I agree that the HMF pictures are not impressive, but there must be something to ‘Baby Chateau’ that has attracted breeders. Some of the children and grandchildren are Gertrude Westphal (seed parent of Marlena), Independence, Karl Weinhausen, Little Darling, Winifred Coulter, Sparrieshoop, Florence Mary Morse, Governor Rosellini, Rudolph Timm, Siren, Mexico, Red Camellia, Johannes Boettner, Janida, Wilhelm Hansmann, Winifred Coulter, Major Gagarin, Kathy Fiscus, Sommermärchen, Chaperon Rouge, Sea of Fire, Sister Kenny, Serdce Danko, etc.

If it is really as weak as the one photo shows, then Rosa roxburghii must have contributed more than a little to Tantau’s vigorous hybrids.



Peonin + pelargonin usually gives a brighter orange than cyanin + pelargonin.

Karl, I’m surprised to see this because, iirc, peonin and pelarginin are mutually exclusive because of the biosynthetic pathway that produces them. What are the roses that you had in mind?

What I’ve read (in Roses, by Jack Harkness, if I recall correctly) was the Chateau de Clos Vougeot was a very popular, intensely fragrant, “black” HT. From growing it, it was (is) also one of the most terrible rose bushes you could ever be cursed with. Totally lacking vigor to Twentieth Century (and later) eyes; addicted to mildew and black spot; demanding to be budded to grow and produce any real quantity of flowers, much less quality; throwing its short, begrudgingly produced canes out parallel to the ground so the few flowers you receive can flop into the mud around the bush. Yet, it was popular because of the black, velvet, intensely fragrant blooms. Reportedly, it received its name to honor the Vougeot wine making house because the flower was the color of their wine.

That said, twenty-eight years later, Kordes raised Baby Chateau, giving it that name because it reportedly resembled Chateau de Clos Vougeot in flower. Ironically, it was raised from Ami Quinard, itself a Vougeot seedling. I’m sure to 1936 German eyes, this was quite a break through. Polys and hybrid polys (floribundas) were taking on greater HT traits, larger flowers and increasing in their fragrance. Suddenly, at this terrible economic and political time, a new seedling appeared with “that” flower and fragrance. It reportedly made quite a sensation and, as you can see from its lineage report on HMF, breeders jumped on it like hens on a June bug! Actually very logical considering what the rose represented at that time. Through Twenty-first Century eyes, it’s a dawg. Definitely something to consider as a museum piece. Kim


Peonin + pelargonin usually gives a brighter orange than cyanin + pelargonin.

Karl, I’m surprised to see this because, iirc, peonin and pelarginin are mutually exclusive because of the biosynthetic pathway that produces them. What are the roses that you had in mind?[/quote]

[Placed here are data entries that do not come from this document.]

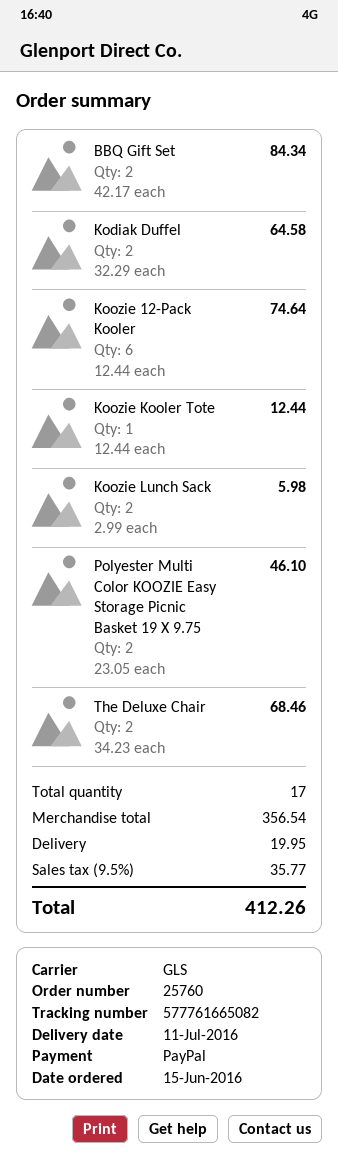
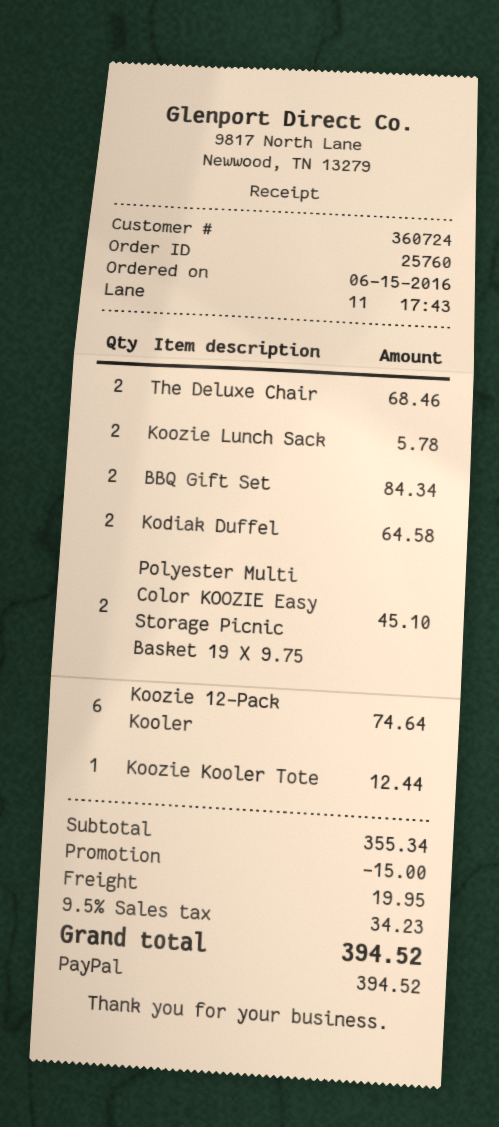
Koozie Lunch Sack: 2 for 5.98 -> 2 for 5.78
Polyester Multi Color KOOZIE Easy Storage Picnic Basket 19 X 9.75: 2 for 46.10 -> 2 for 45.10
subtotal: 356.54 -> 355.34
discount: none -> 15.00
tax: 9.5% = 35.77 -> 9.5% = 34.23
total: 412.26 -> 394.52

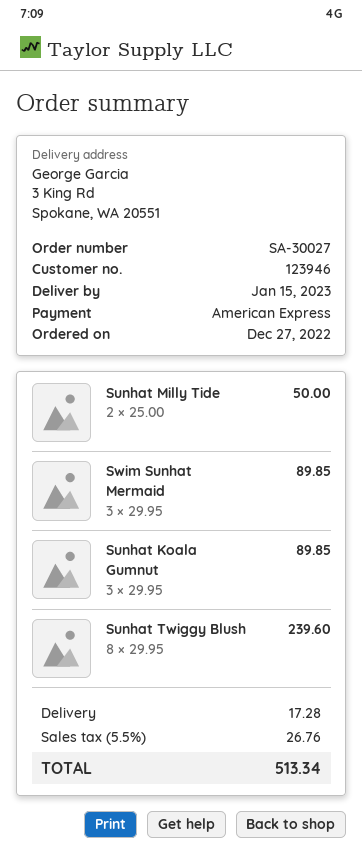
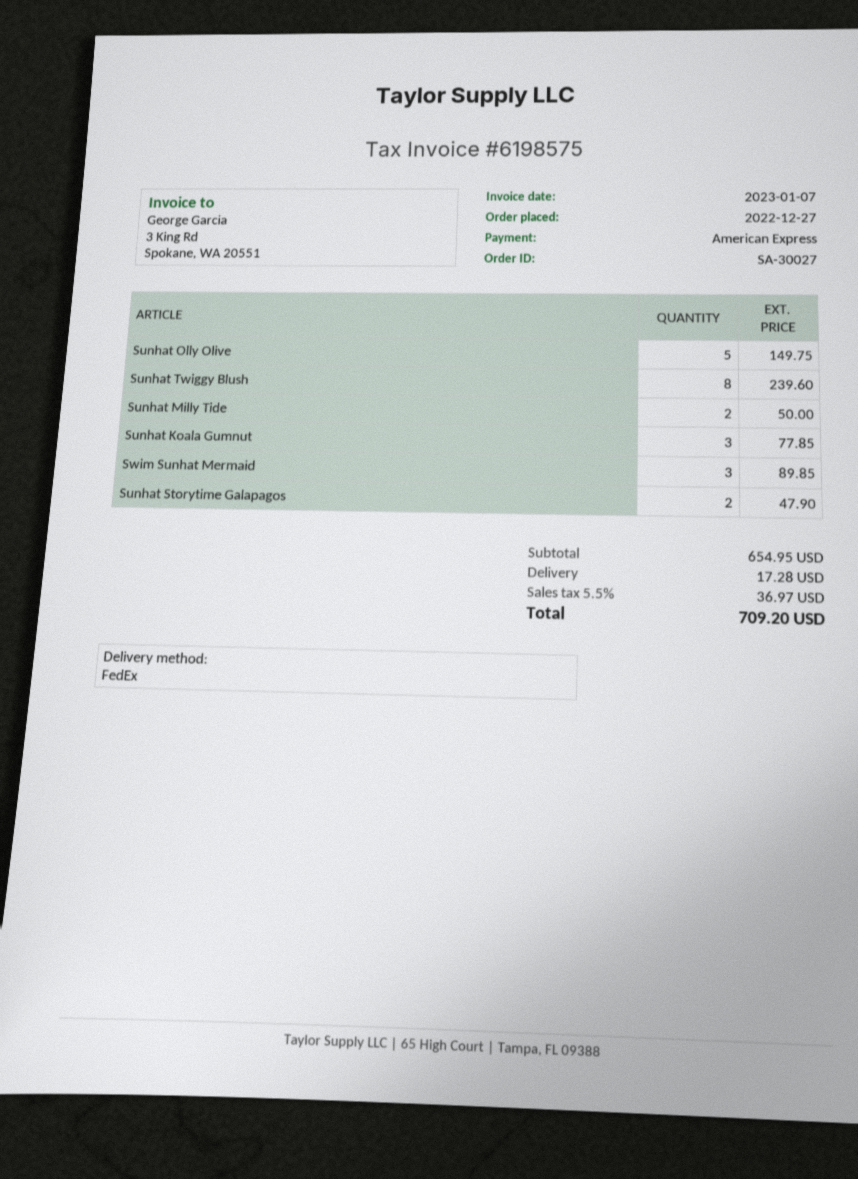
Sunhat Koala Gumnut: 3 for 89.85 -> 3 for 77.85
Sunhat Olly Olive: none -> 5 for 149.75
Sunhat Storytime Galapagos: none -> 2 for 47.90
tax: 5.5% = 26.76 -> 5.5% = 36.97
total: 513.34 -> 709.20

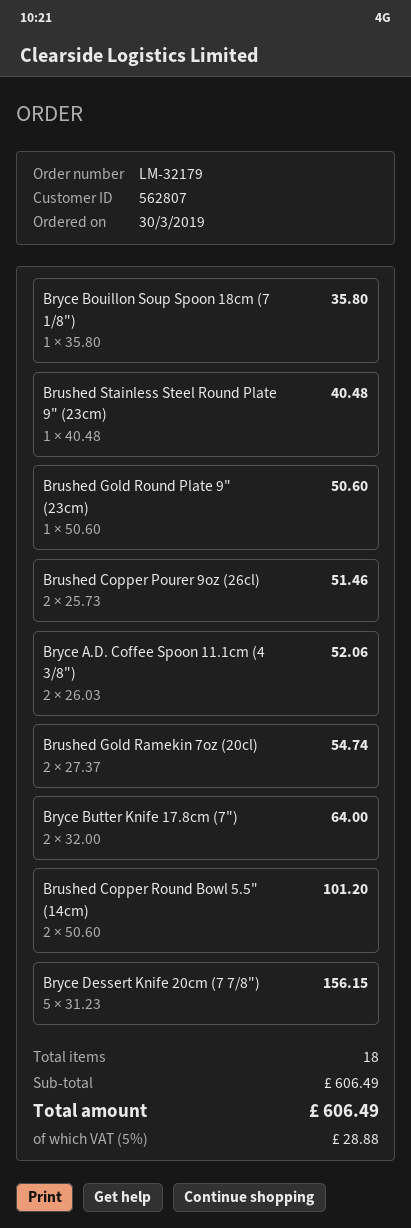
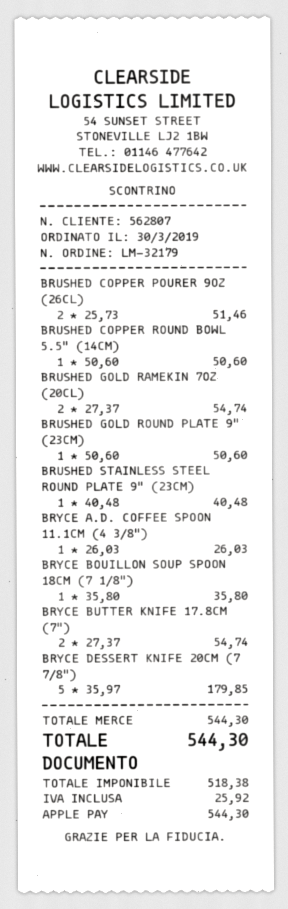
Bryce A.D. Coffee Spoon 11.1cm (4 3/8"): 2 x 26.03 = 52.06 -> 1 x 26.03 = 26.03
Bryce Butter Knife 17.8cm (7"): 2 x 32.00 = 64.00 -> 2 x 27.37 = 54.74
Brushed Copper Round Bowl 5.5" (14cm): 2 x 50.60 = 101.20 -> 1 x 50.60 = 50.60
Bryce Dessert Knife 20cm (7 7/8"): 5 x 31.23 = 156.15 -> 5 x 35.97 = 179.85
subtotal: 606.49 -> 544.30
tax: 28.88 -> 25.92
total: 606.49 -> 544.30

From what I’ve read, peonin is produced from cyanin or one of its precursors. Peonin is clear pink without blue tones (except when it is highly concentrated, as in ‘Hansa’). Cyanin, on the other hand, tends to form complexes with whatever co-pigment is present. So, with peonin synthesis depleting the cyanin, there is less “blue” to dull the color of any pelargonin that is present.

I’ve also noted that roses with pelargonin and cyanin tend to be brighter orange in cool weather or when they open in the shade. ‘Margo Koster’ is one example.